• How to complete this task:
Only the lines below, from the one with "GODEFROY SILVER FOX" through the one with "discount: none -> 25% = 193.64", are to be written out, exactly.
★ ★ ★
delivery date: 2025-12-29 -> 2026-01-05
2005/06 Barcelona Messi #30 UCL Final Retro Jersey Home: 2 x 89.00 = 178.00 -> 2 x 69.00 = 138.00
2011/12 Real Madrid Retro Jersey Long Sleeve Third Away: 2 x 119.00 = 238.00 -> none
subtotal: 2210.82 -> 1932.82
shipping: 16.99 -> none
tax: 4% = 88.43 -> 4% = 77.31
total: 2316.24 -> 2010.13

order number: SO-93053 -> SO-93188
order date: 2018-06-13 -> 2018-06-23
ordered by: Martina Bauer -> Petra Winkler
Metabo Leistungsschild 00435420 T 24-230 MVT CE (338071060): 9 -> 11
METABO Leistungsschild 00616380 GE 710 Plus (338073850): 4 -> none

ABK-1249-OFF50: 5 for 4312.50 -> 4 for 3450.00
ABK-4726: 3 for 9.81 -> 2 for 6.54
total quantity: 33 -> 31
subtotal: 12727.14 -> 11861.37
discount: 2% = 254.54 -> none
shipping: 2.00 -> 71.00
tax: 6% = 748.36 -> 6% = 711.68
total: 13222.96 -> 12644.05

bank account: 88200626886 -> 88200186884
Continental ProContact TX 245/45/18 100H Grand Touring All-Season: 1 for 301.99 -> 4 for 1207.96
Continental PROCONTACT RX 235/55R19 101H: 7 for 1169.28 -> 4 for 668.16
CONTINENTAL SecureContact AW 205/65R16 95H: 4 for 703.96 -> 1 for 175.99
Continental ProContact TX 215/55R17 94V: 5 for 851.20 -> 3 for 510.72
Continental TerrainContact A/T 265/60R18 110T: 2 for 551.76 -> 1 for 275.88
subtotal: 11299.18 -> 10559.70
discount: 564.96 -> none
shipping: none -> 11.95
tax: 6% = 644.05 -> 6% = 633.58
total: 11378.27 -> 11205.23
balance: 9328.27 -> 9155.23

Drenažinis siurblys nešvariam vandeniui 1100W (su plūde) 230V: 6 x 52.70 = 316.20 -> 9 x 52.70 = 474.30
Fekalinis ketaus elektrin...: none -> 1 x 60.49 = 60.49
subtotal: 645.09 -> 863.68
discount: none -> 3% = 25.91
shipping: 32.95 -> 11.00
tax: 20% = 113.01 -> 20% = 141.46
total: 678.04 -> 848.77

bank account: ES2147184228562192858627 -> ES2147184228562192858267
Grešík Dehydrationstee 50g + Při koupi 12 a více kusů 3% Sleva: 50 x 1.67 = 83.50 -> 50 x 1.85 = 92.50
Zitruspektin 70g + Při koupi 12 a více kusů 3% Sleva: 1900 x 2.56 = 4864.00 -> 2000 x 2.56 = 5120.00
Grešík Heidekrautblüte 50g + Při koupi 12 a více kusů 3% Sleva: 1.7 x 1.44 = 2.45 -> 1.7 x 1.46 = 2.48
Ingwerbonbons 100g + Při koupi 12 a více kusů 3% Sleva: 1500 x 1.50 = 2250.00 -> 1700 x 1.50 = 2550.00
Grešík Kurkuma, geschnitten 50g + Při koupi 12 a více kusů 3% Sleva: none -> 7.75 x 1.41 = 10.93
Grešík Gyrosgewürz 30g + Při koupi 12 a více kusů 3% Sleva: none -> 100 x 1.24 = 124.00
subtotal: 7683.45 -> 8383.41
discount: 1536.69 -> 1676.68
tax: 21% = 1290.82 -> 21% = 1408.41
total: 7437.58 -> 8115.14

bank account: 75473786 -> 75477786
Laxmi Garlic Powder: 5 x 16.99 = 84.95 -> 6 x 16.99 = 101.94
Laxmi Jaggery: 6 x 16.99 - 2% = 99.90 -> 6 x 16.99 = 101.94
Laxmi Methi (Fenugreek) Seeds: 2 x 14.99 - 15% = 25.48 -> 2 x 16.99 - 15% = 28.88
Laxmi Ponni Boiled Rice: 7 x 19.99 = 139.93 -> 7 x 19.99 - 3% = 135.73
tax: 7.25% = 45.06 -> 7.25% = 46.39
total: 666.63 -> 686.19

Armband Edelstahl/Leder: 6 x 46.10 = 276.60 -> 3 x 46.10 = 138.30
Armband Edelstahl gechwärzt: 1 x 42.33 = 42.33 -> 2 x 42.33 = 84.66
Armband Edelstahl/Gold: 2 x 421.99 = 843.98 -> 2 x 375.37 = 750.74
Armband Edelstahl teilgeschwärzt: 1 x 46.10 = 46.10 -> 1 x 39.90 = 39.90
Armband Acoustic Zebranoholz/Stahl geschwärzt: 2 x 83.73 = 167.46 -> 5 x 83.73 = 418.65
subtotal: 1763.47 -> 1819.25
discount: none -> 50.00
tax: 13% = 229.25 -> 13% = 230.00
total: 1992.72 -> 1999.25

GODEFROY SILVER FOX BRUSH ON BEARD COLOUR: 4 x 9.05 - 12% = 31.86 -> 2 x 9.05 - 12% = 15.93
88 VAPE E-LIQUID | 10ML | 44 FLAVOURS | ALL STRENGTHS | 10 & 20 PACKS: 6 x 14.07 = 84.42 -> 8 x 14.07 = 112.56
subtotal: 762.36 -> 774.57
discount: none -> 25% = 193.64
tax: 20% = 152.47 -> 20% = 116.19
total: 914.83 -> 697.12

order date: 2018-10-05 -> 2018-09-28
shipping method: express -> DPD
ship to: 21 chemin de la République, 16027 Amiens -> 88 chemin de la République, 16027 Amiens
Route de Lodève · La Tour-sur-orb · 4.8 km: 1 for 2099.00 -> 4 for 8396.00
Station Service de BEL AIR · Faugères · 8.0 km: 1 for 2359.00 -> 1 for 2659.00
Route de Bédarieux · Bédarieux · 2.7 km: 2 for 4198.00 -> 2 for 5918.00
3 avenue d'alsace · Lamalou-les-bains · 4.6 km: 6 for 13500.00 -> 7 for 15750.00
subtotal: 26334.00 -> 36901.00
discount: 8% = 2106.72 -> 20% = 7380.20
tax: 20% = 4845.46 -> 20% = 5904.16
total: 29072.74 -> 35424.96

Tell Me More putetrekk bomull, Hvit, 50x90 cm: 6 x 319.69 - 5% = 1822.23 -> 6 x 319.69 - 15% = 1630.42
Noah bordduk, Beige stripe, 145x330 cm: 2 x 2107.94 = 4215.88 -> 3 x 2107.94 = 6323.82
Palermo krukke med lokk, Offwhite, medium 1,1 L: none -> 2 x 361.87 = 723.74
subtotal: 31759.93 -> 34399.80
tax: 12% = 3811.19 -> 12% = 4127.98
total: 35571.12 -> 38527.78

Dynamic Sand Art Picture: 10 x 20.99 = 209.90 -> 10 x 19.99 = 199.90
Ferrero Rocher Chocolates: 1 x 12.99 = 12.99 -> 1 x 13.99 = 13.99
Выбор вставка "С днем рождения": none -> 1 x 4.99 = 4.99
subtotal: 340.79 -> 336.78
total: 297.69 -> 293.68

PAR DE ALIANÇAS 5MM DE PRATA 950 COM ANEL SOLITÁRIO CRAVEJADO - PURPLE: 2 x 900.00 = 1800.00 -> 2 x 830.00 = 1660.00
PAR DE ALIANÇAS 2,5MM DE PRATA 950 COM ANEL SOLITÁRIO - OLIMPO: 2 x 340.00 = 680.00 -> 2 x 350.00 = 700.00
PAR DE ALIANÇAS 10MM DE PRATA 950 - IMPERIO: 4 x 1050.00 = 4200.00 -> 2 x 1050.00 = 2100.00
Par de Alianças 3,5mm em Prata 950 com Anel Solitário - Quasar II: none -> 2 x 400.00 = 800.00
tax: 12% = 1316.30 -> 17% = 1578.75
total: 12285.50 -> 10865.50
★ ★ ★
• Solution to the exercise:
GODEFROY SILVER FOX BRUSH ON BEARD COLOUR: 4 x 9.05 - 12% = 31.86 -> 2 x 9.05 - 12% = 15.93
88 VAPE E-LIQUID | 10ML | 44 FLAVOURS | ALL STRENGTHS | 10 & 20 PACKS: 6 x 14.07 = 84.42 -> 8 x 14.07 = 112.56
subtotal: 762.36 -> 774.57
discount: none -> 25% = 193.64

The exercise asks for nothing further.